Deux cyclotouristes montent et me croisent. Ils me saluent confraternellement de la main. D’habitude, je suis en transport local quand je les croise et je me dis, à moi-même : petit joueur. Là, nous jouons dans la même cour. Chacun la sienne, car le cycliste est individualiste, mais elles ont la même grandeur, la même beauté. Nous nous en félicitons, nous savons que l’autre sait. Ce secret partagé, nous le signons d’un geste amical de la main.
Ce petit geste m’emplit de joie intérieure. Ajoutée à la griserie de la vitesse, j’exulte.
J’arrive à Princetown (en toute modestie !), le terme de mon étape de la journée, dans ce hameau endormi, juché sur une rive surélevée d’un fleuve paresseux qui serpente comme un gros serpent, creuse la dune au loin et plonge dans l’océan dessiné par un trait bleu dans l’échancrure jaune du sable.
Il est 14 h. C’est bien joli, mais à l’arrêt, le vélo, ça n’avance pas !

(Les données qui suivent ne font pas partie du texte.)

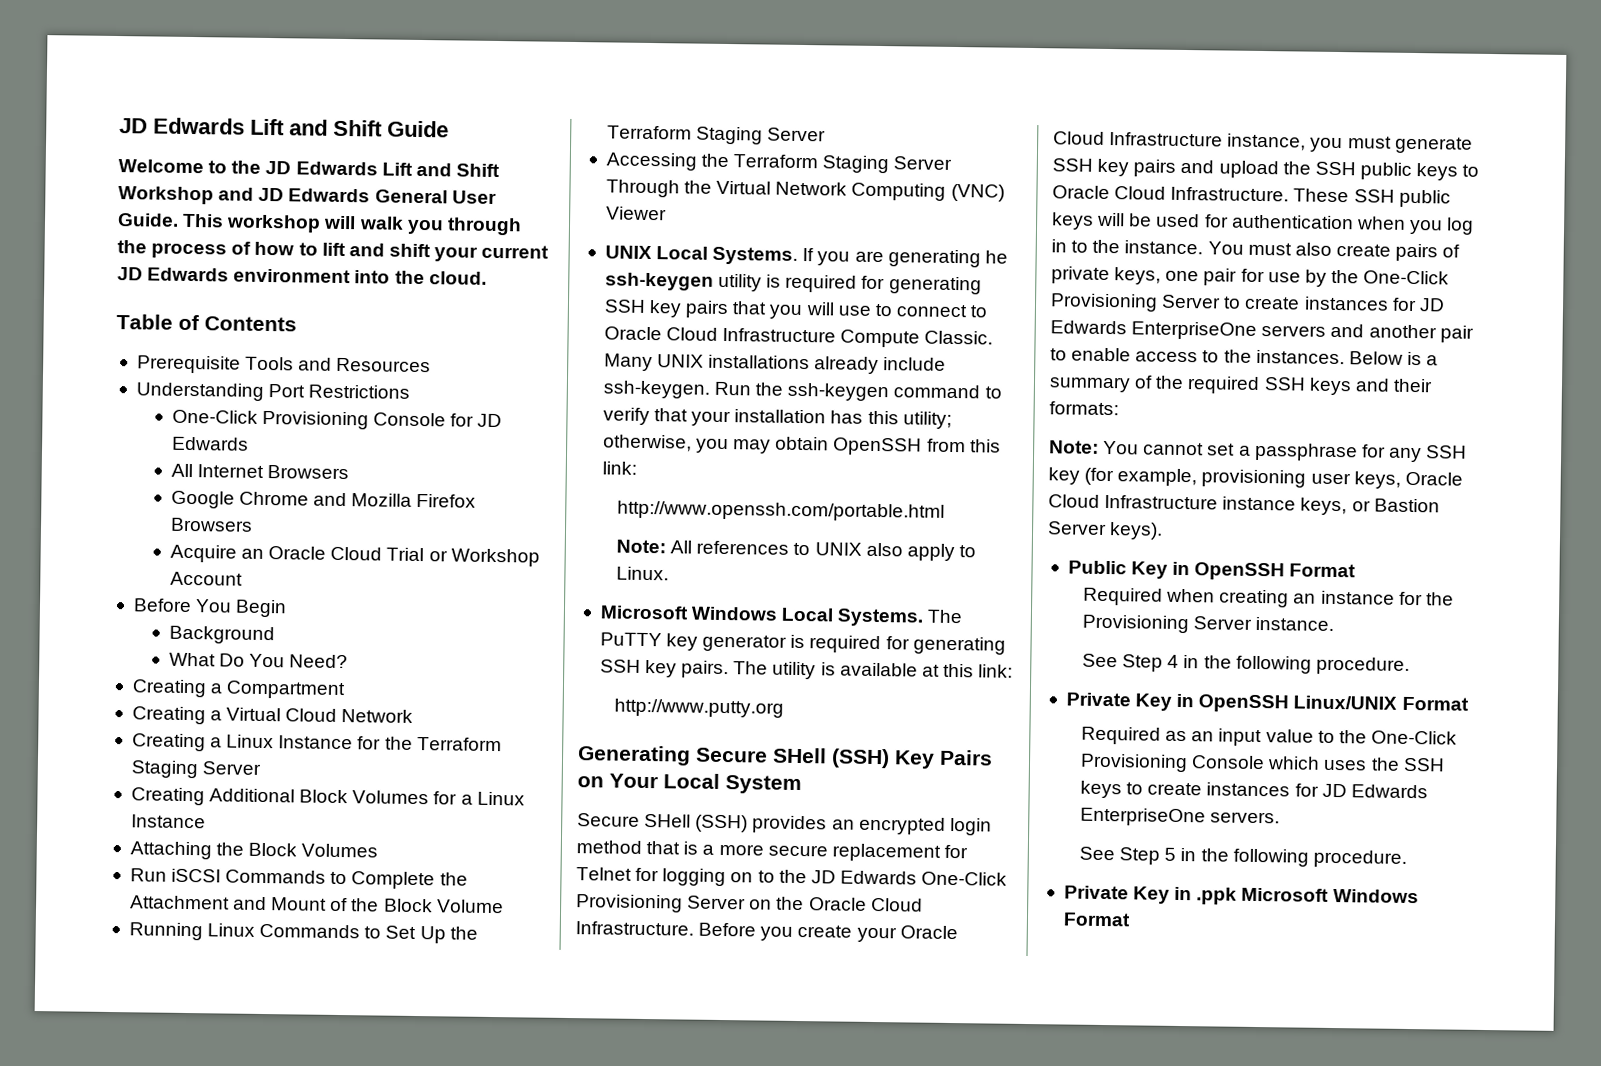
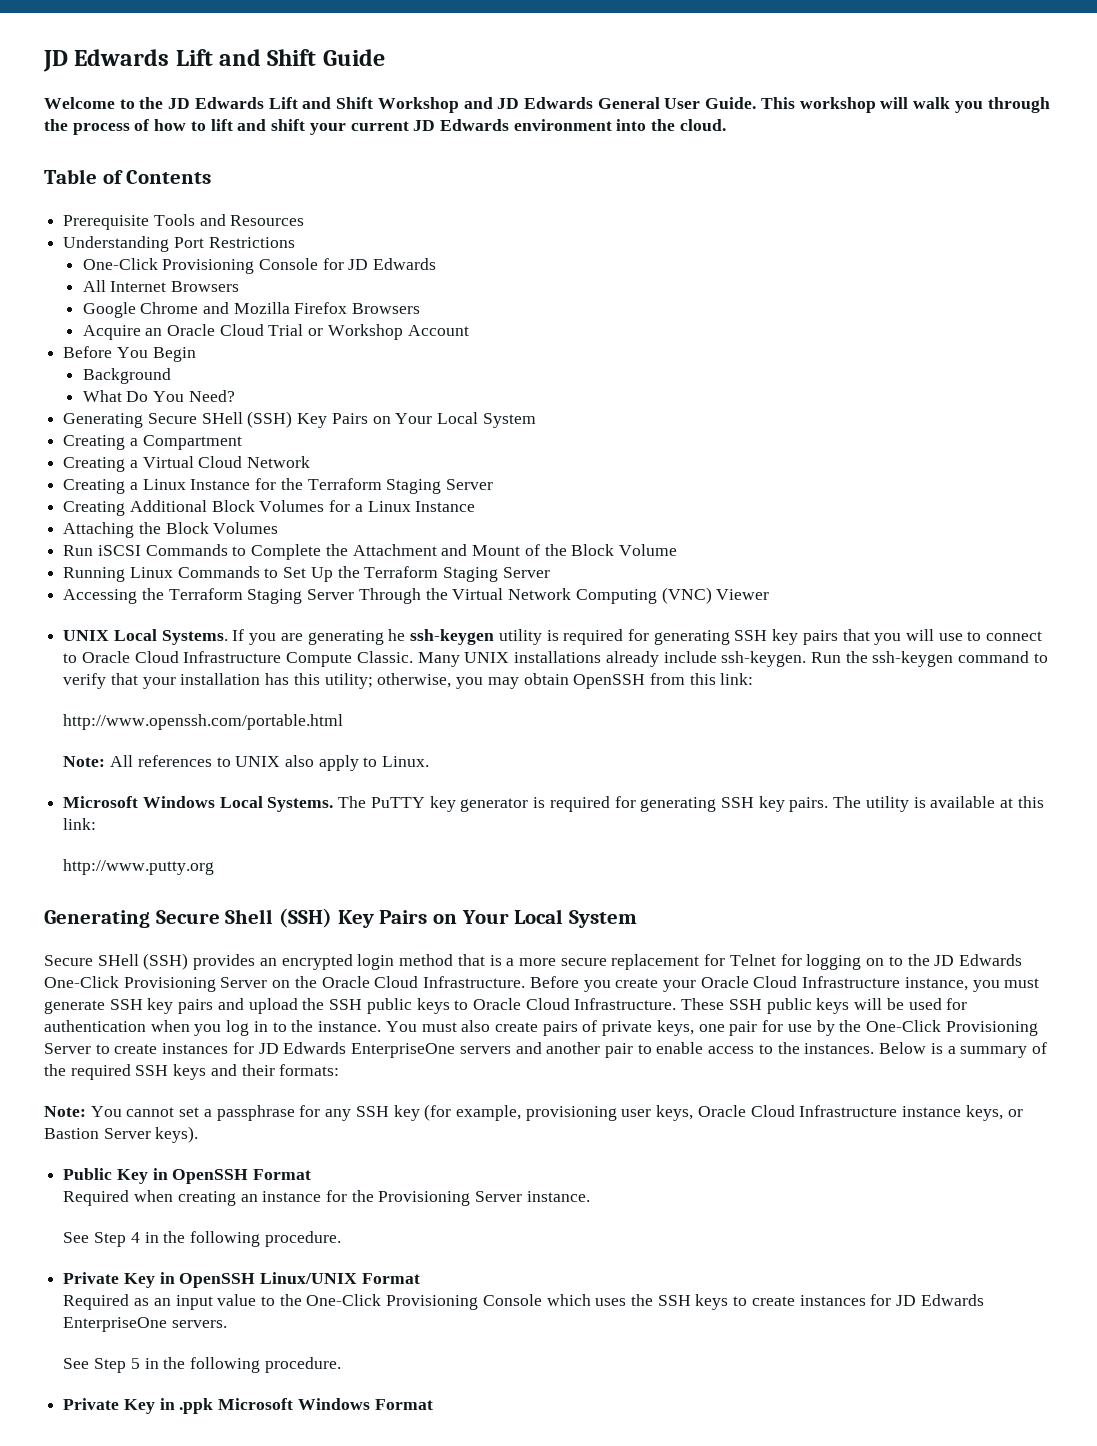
(349, 661) none -> [63,411,536,428] // Generating Secure SHell (SSH) Key Pairs on Your Local System
[772,747,827,764] SHell -> [225,909,274,924] Shell

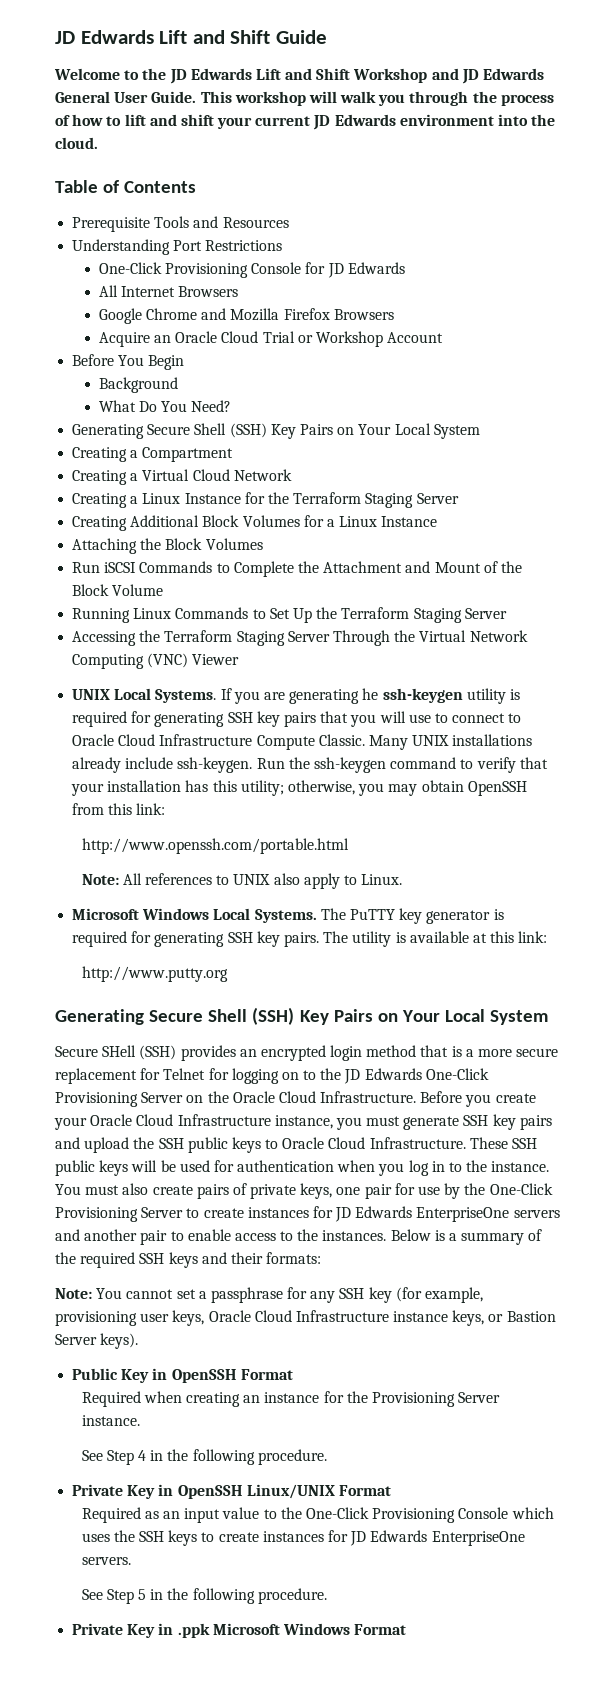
[201,412,243,424] SHell -> [194,423,227,435] Shell

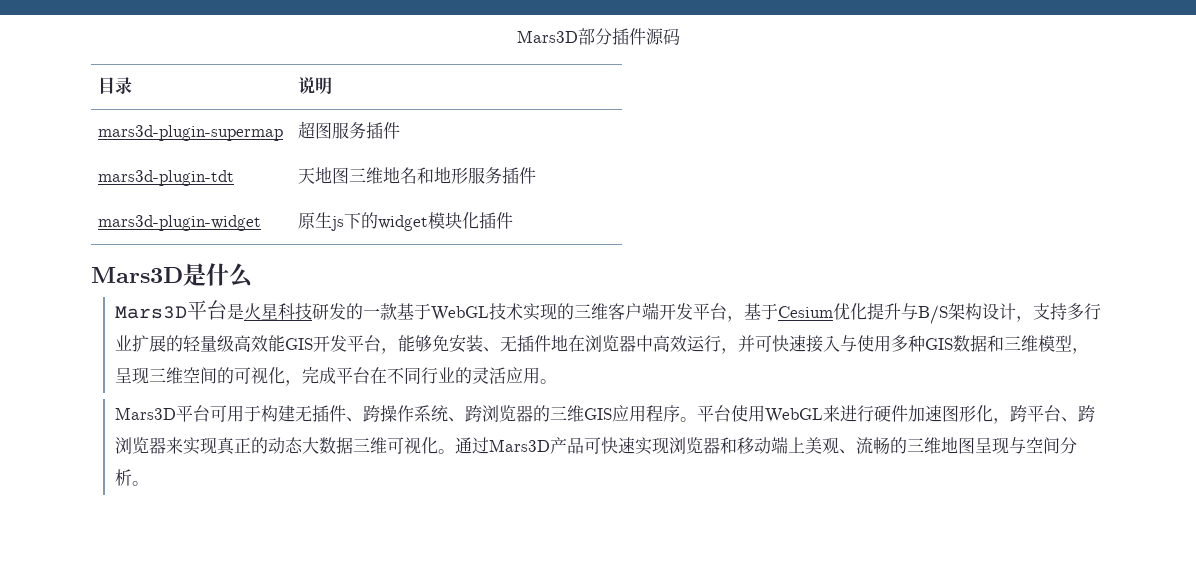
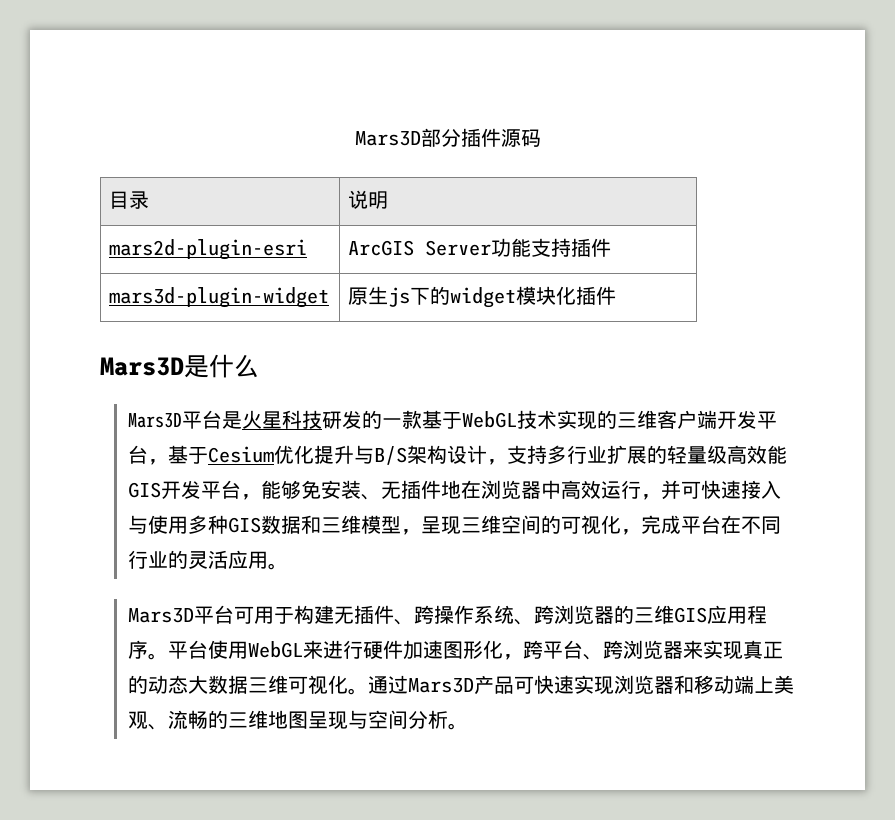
[98,125,284,141] [298,121,401,139] [98,170,235,186] [298,167,503,184] mars3d-plugin-supermap | 超图服务插件 // mars3d-plugin-tdt | 天地图三维地名和地形服务 -> [109,239,308,260] [348,238,572,257] mars2d-plugin-esri | ArcGIS Server功能支持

C’est mon cerveau reptilien qui le dit. Hypnotisé par le paysage en mouvement, bercé par les endorphines de l’effort, il réclame son dû : des kilomètres. J’irai donc plus loin.
Le paysage a radicalement changé depuis le passage du col. A proximité de la mer, la végétation est rase, adaptée aux vents forts, au sable et au sel.
Le vent s’est levé. Stoïque, je pousse ma pierre sur la colline.
La côte est réputée pour l’incroyable découpage de ses falaises calcaires, érodés par les vagues et le vent. Les « pitons » isolés dans la mer sont d’anciennes falaises creusées sur leurs deux flancs par la mer jusqu’à ce que le cordon rattaché au continent s’effondre. Douze d’entre eux constituent «les douze apôtres », la troisième « carte postale » australienne après l’opéra de Sydney et Uluru. Plus loin, des arches, des grottes, baptisées à l’anglaise. « London bridge » par exemple.
Nommer le pays, n’est-ce pas se l’approprier ?
Dans le cas présent nier l’antériorité du continent sur sa découverte européenne et ainsi désapproprier les aborigènes de leur territoire originel ? Certainement. Cette bataille est symbolique et de grande importance. La lutte constante des aborigènes pour renommer Uluru de son nom originel le montre. Les panneaux routiers, aujourd’hui indiquent Uluru avec entre parenthèses Ayers Rock.
Un camping-car me double. Bras féminin qui en sort et me salue. Notre chassé-croisé durera toute la journée.
Même contre le vent, le vélo m’émerveille.
Habitué de la course à pied, je me grise du même effort physique, mais cette fois-ci récompensé au centuple par cette merveilleuse mécanique : cadre, roues, chaîne, dérailleur.
N’est-ce pas le seul sport où l’unique énergie est musculaire ( sachant que le vent dans le dos n’existe pas ; dans ce cas, on a la frite) mais décuplée ?
Bref, je me grise de mes bottes de sept lieux avec mon VTC hyper léger sur un bitume correct. Le VTT dans la boue mayennaise ne m’y a pas habitué.
J’arrive peu avant la nuit à Port Campell, le terme de mon étape d’un peu plus de 80 bornes. Ce port fit jadis sa fortune sur la chasse de la baleine « Right »
baptisée ainsi parce que c’était la « bonne » baleine à viser : lente, flottante une fois morte et riche en huile.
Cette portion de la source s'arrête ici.